*Task details:* One part of the entries below is wanted: the lines from the one containing "font-weight: 700 ->" through the one containing "font-size: 12px ->". Write those out exactly and nothing else.

*Supplied material:*
--- START ---

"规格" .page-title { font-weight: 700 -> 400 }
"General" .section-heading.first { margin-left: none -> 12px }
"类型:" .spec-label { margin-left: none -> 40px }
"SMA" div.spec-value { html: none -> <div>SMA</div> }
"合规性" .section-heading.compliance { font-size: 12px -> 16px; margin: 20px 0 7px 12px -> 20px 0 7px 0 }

--- END ---
--- START ---

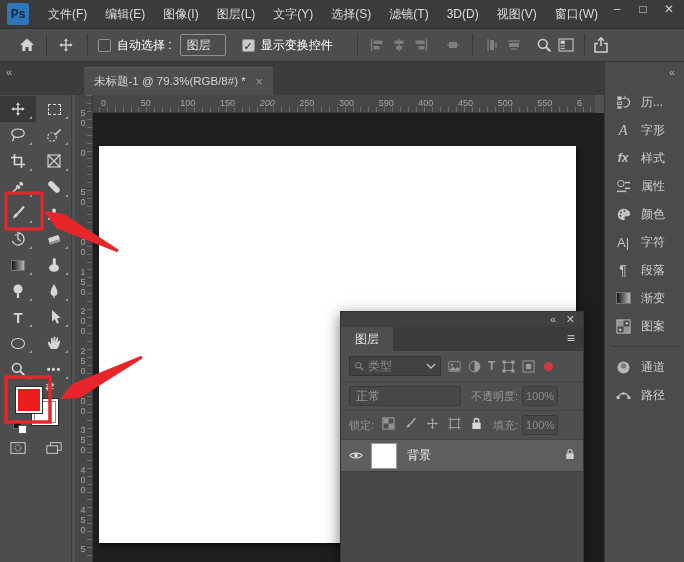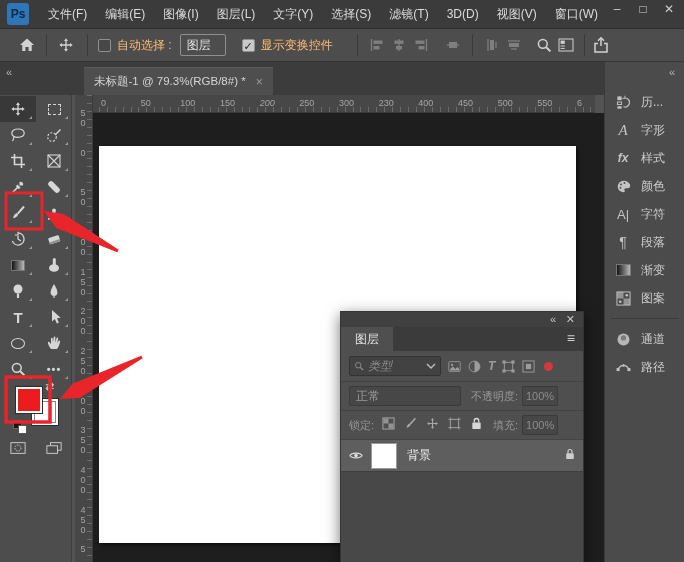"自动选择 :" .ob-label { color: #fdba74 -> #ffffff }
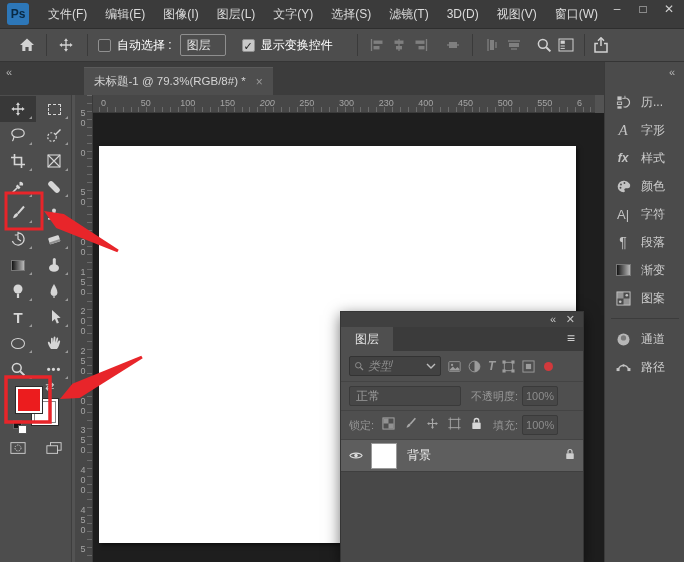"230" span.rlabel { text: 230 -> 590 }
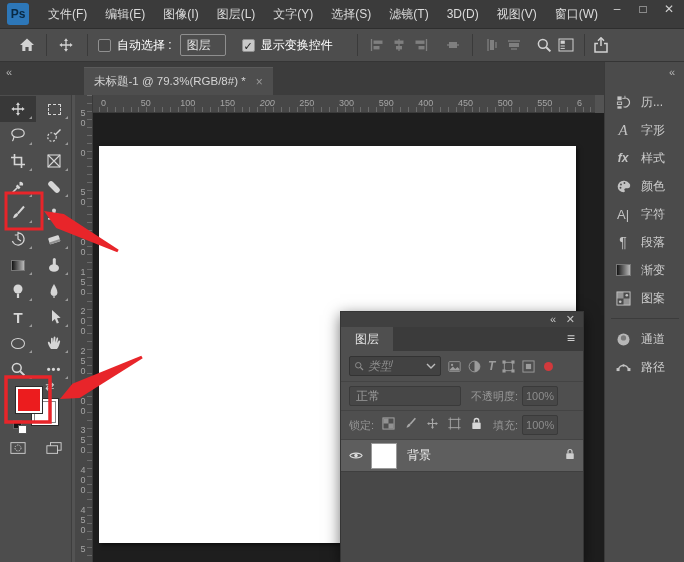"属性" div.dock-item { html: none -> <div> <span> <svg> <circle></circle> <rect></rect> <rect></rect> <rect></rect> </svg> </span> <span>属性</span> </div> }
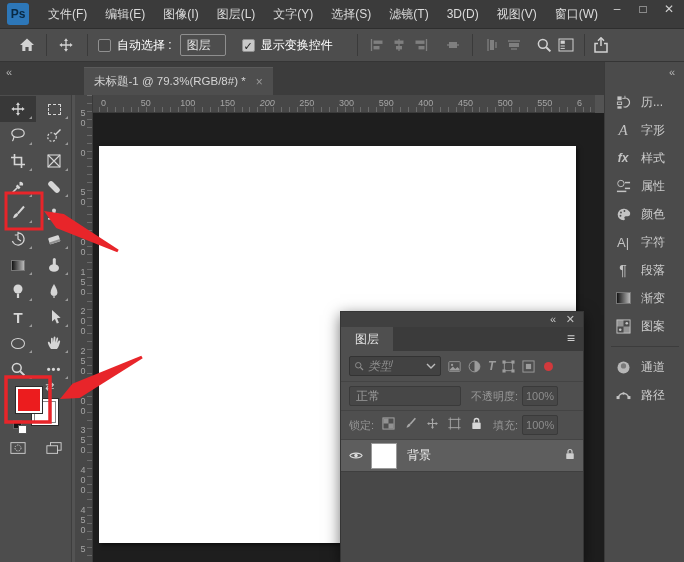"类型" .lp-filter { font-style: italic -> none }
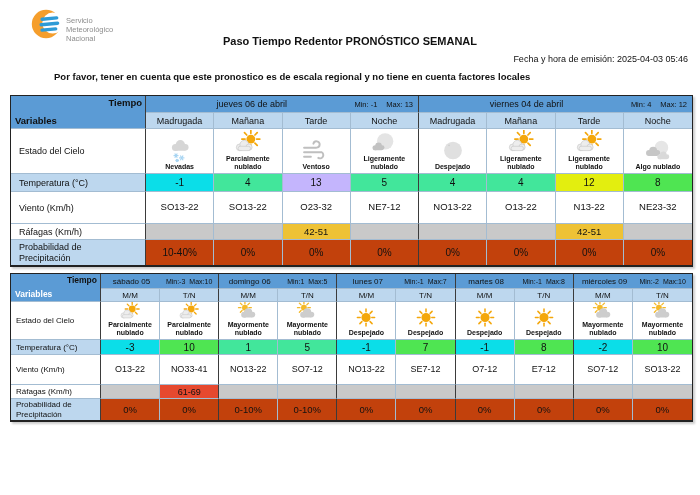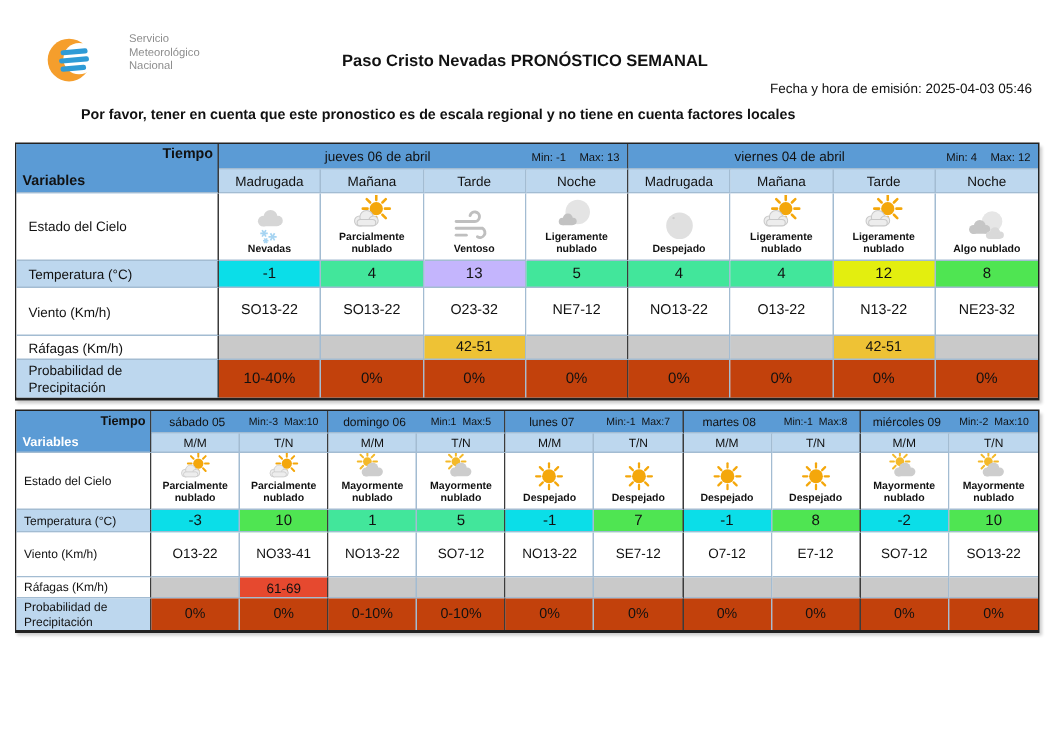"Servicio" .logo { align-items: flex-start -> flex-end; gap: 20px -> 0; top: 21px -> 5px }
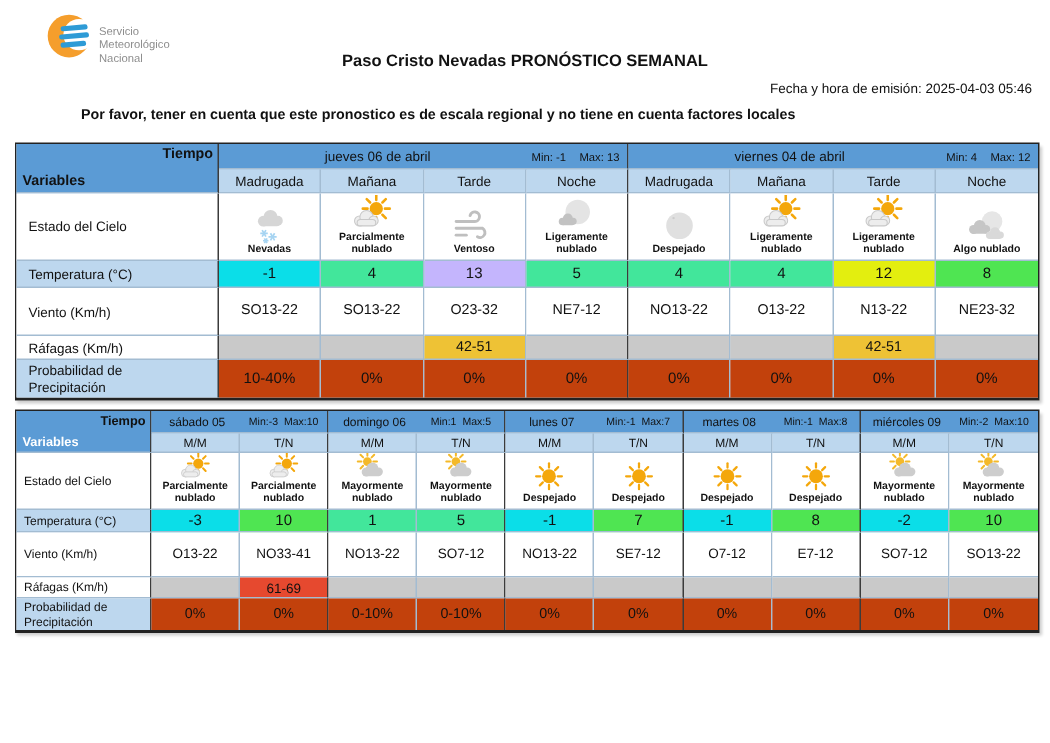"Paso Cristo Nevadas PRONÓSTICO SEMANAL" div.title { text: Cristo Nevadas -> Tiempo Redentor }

--- END ---

*Written solution:*
"规格" .page-title { font-weight: 700 -> 400 }
"General" .section-heading.first { margin-left: none -> 12px }
"类型:" .spec-label { margin-left: none -> 40px }
"SMA" div.spec-value { html: none -> <div>SMA</div> }
"合规性" .section-heading.compliance { font-size: 12px -> 16px; margin: 20px 0 7px 12px -> 20px 0 7px 0 }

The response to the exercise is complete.